The Port of Tacoma began dredging contaminated sediments in Blair Waterway on September 15 in preparation to expand Pier 4.
The Port detected a marine biocide, called tributyltin, while completing a dredging inspection for the site evaluation to expand Pier 4 for larger ships.
The Port of Tacoma has agreed to complete the cleanup of the sediments, which the U.S. Environmental Protection Agency will oversee.
During the project, the Port of Tacoma will dredge an additional 500,000 cubic yards of clean sediment to make the base of the pier deeper as part of the pier expansion.
“In an effort to contain costs and remain competitive, shipping lines are increasing the size of the container ships, providing economies of scale. The planned upgrades to Pier 4 will allow Husky Terminal to handle two of the world’s largest ships simultaneously,” said Don Johnson, president of the Port of Tacoma Commission.

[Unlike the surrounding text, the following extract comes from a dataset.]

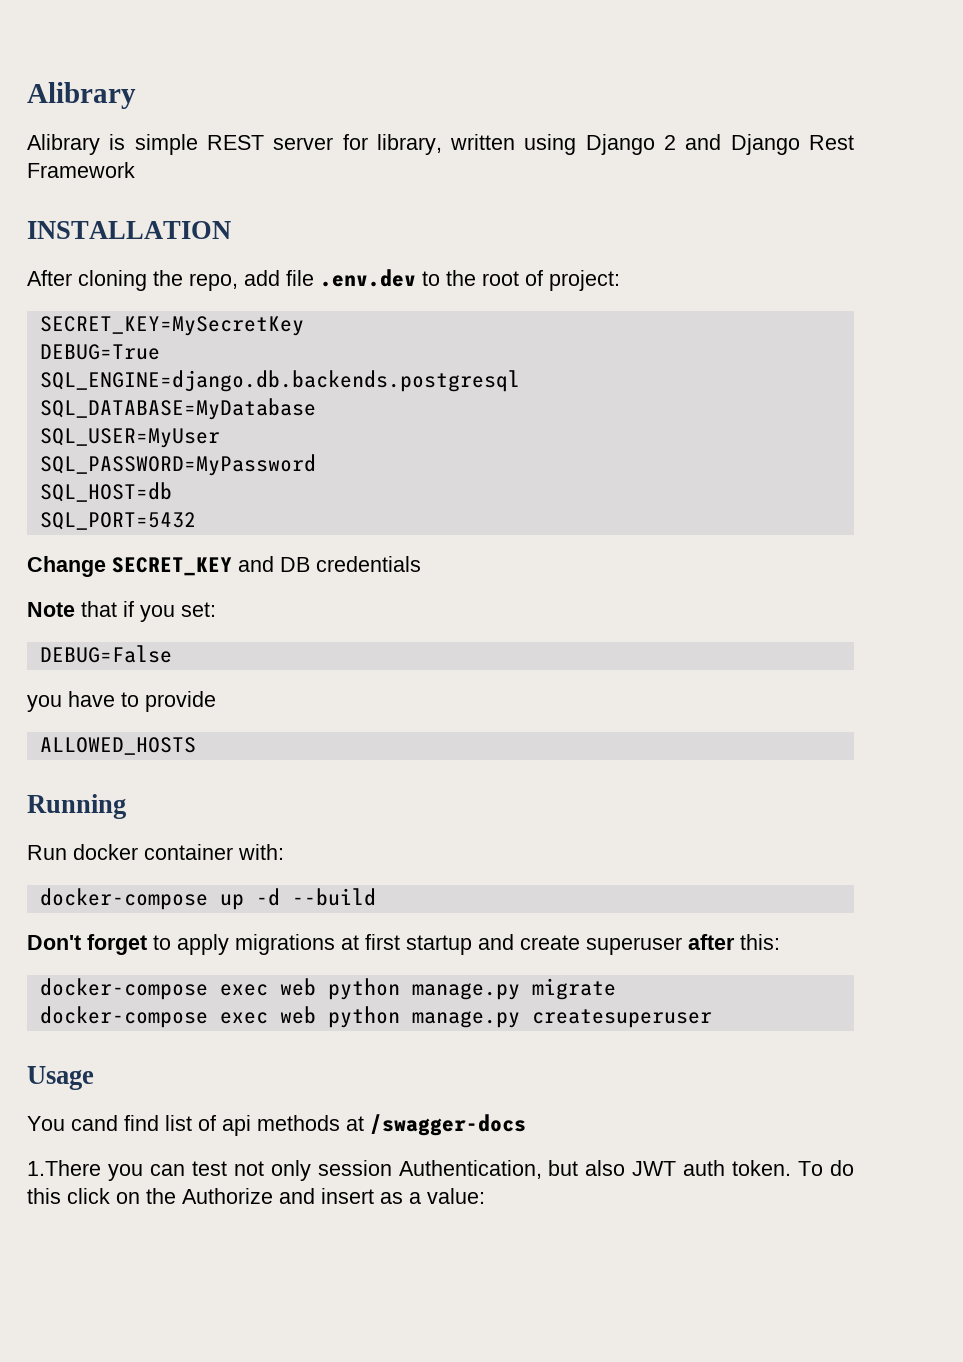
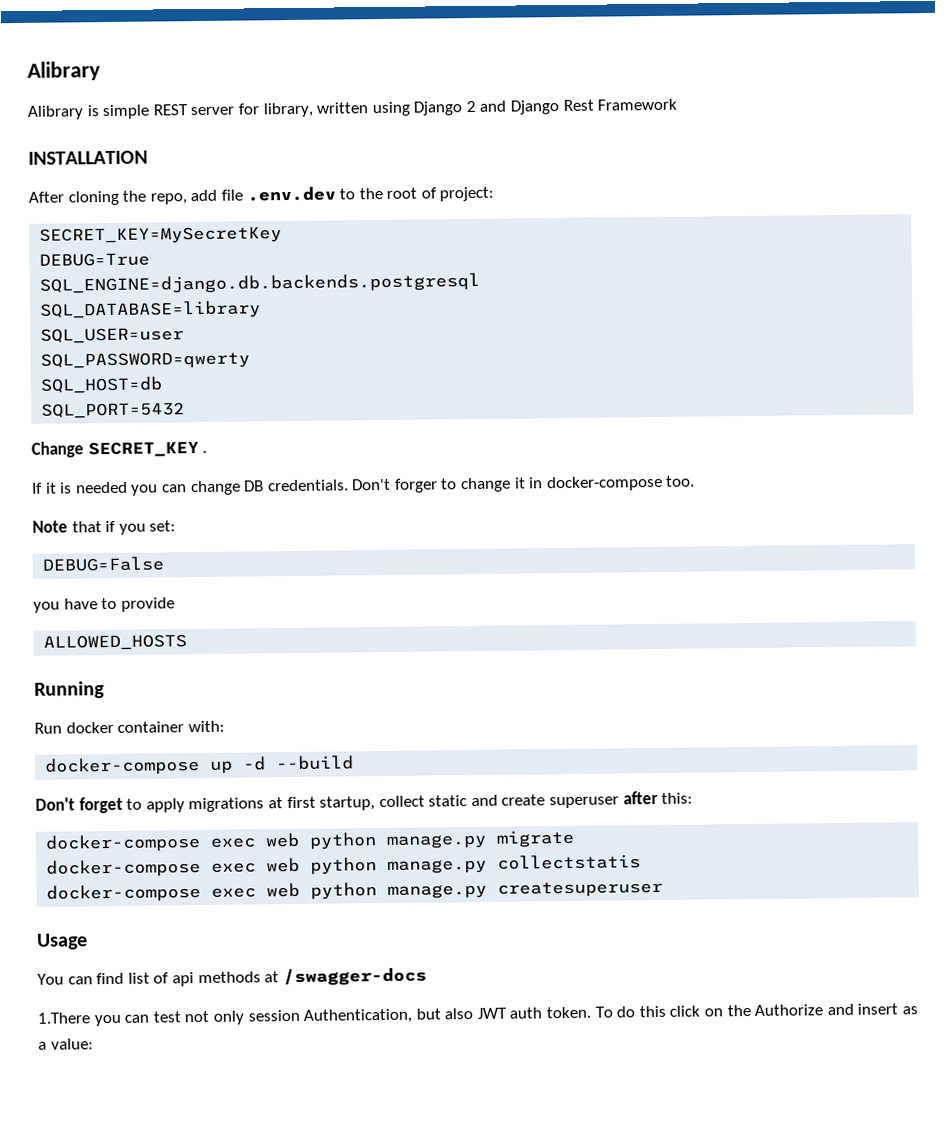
[39,398,316,420] [39,428,220,448] [39,454,316,476] SQL_DATABASE=MyDatabase // SQL_USER=MyUser // SQL_PASSWORD=MyPassword -> [40,300,262,320] [40,327,185,344] [40,351,251,370] SQL_DATABASE=library // SQL_USER=user // SQL_PASSWORD=qwerty
[238,556,421,572] and DB credentials -> [202,450,208,453] [32,475,696,496] . // If it is needed you can change DB credentials. Don't forger to change it in docker-compose too.
[406,935,472,955] startup -> [319,795,468,811] startup, collect static
(616, 989) none -> [46,854,642,878] // docker-compose exec web python manage.py collectstatis
[71,1115,118,1131] cand -> [67,976,93,985] can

“Today, an estimated 1,500 jobs in Washington State are connected to the movement of cargo through Husky Terminal. These berth improvements will add capacity, creating the demand for additional family-wage jobs in the region.”
The contaminated sediments will be dewatered and trucked to a waste disposal facility. The Superfund phase of the work is expected to be completed by April of 2016 with an overall cost of $19.3 million.